**About this task:**
The answer is all of the entries below, repeated exactly and free of pictures.

**Data for the task:**

────────

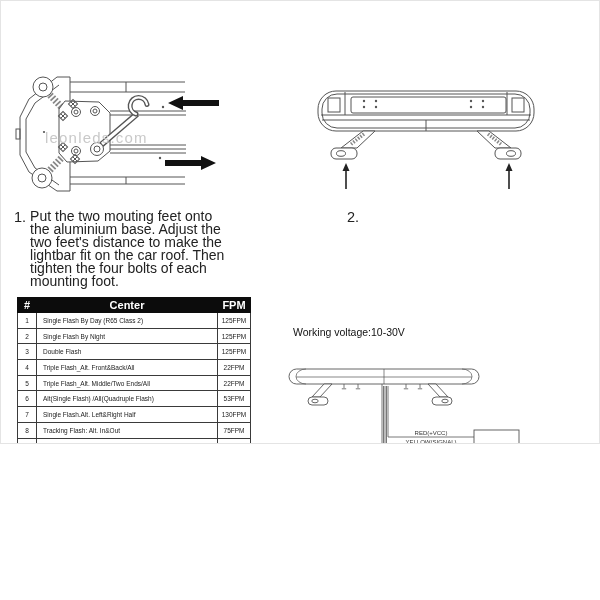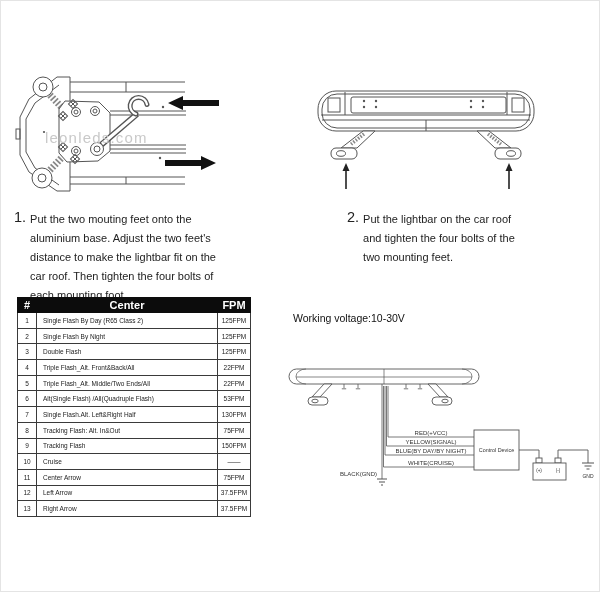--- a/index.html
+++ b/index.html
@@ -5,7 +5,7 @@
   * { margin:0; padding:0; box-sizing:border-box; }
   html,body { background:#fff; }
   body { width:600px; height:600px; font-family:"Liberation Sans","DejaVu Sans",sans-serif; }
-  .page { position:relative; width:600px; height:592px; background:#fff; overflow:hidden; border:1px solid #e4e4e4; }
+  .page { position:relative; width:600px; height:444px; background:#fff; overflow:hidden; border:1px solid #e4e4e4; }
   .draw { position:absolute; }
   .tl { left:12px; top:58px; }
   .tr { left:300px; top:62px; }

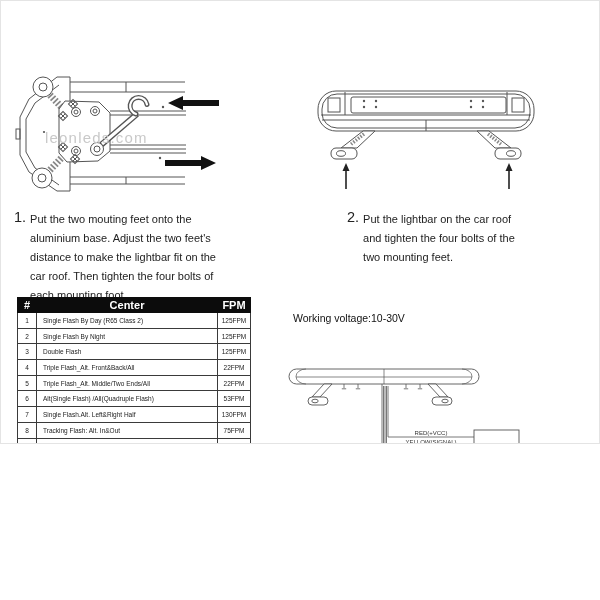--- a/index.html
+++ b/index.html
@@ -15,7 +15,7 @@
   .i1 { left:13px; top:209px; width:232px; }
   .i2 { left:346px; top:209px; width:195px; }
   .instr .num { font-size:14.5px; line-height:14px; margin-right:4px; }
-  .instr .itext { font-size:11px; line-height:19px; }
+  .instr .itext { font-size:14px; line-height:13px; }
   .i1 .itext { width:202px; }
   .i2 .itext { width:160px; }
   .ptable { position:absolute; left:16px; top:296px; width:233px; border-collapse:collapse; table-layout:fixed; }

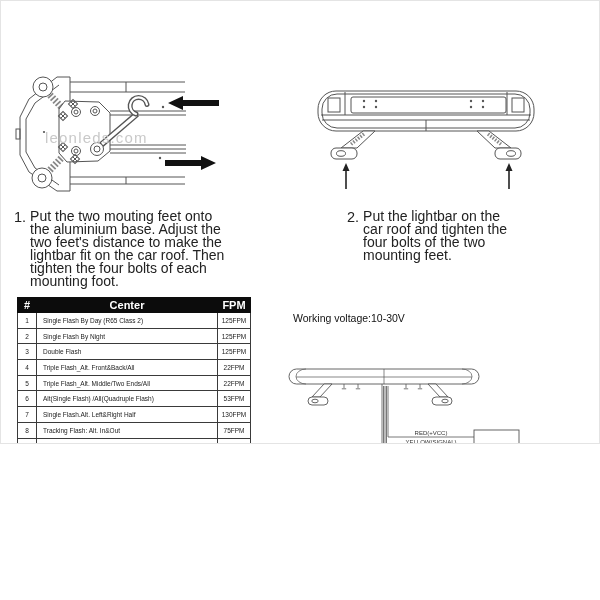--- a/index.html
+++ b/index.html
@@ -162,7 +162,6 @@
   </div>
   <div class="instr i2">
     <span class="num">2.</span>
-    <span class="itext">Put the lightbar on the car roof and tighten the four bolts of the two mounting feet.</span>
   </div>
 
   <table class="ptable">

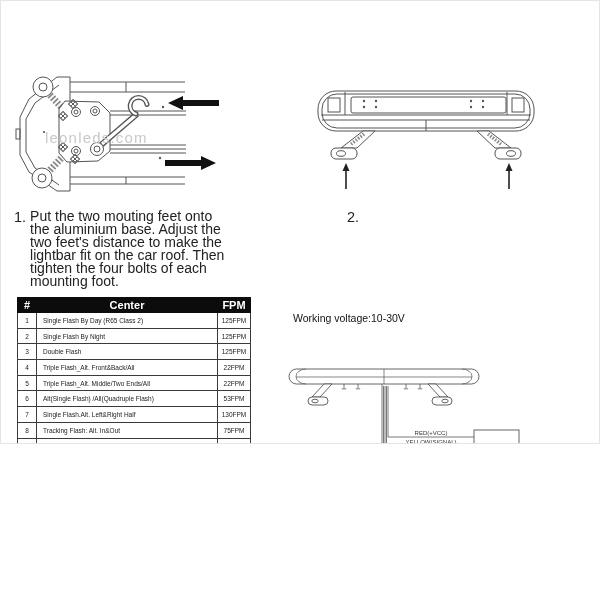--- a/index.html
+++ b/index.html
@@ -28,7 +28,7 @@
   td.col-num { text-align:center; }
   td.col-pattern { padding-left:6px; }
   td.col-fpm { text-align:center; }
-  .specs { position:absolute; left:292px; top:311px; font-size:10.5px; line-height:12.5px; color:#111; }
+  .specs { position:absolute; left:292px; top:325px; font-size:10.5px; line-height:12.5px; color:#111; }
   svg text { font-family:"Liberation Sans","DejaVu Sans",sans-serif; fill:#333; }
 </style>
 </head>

────────

**Written response:**
--- a/index.html
+++ b/index.html
@@ -5,7 +5,7 @@
   * { margin:0; padding:0; box-sizing:border-box; }
   html,body { background:#fff; }
   body { width:600px; height:600px; font-family:"Liberation Sans","DejaVu Sans",sans-serif; }
-  .page { position:relative; width:600px; height:592px; background:#fff; overflow:hidden; border:1px solid #e4e4e4; }
+  .page { position:relative; width:600px; height:444px; background:#fff; overflow:hidden; border:1px solid #e4e4e4; }
   .draw { position:absolute; }
   .tl { left:12px; top:58px; }
   .tr { left:300px; top:62px; }

--- a/index.html
+++ b/index.html
@@ -15,7 +15,7 @@
   .i1 { left:13px; top:209px; width:232px; }
   .i2 { left:346px; top:209px; width:195px; }
   .instr .num { font-size:14.5px; line-height:14px; margin-right:4px; }
-  .instr .itext { font-size:11px; line-height:19px; }
+  .instr .itext { font-size:14px; line-height:13px; }
   .i1 .itext { width:202px; }
   .i2 .itext { width:160px; }
   .ptable { position:absolute; left:16px; top:296px; width:233px; border-collapse:collapse; table-layout:fixed; }

--- a/index.html
+++ b/index.html
@@ -162,7 +162,6 @@
   </div>
   <div class="instr i2">
     <span class="num">2.</span>
-    <span class="itext">Put the lightbar on the car roof and tighten the four bolts of the two mounting feet.</span>
   </div>
 
   <table class="ptable">

--- a/index.html
+++ b/index.html
@@ -28,7 +28,7 @@
   td.col-num { text-align:center; }
   td.col-pattern { padding-left:6px; }
   td.col-fpm { text-align:center; }
-  .specs { position:absolute; left:292px; top:311px; font-size:10.5px; line-height:12.5px; color:#111; }
+  .specs { position:absolute; left:292px; top:325px; font-size:10.5px; line-height:12.5px; color:#111; }
   svg text { font-family:"Liberation Sans","DejaVu Sans",sans-serif; fill:#333; }
 </style>
 </head>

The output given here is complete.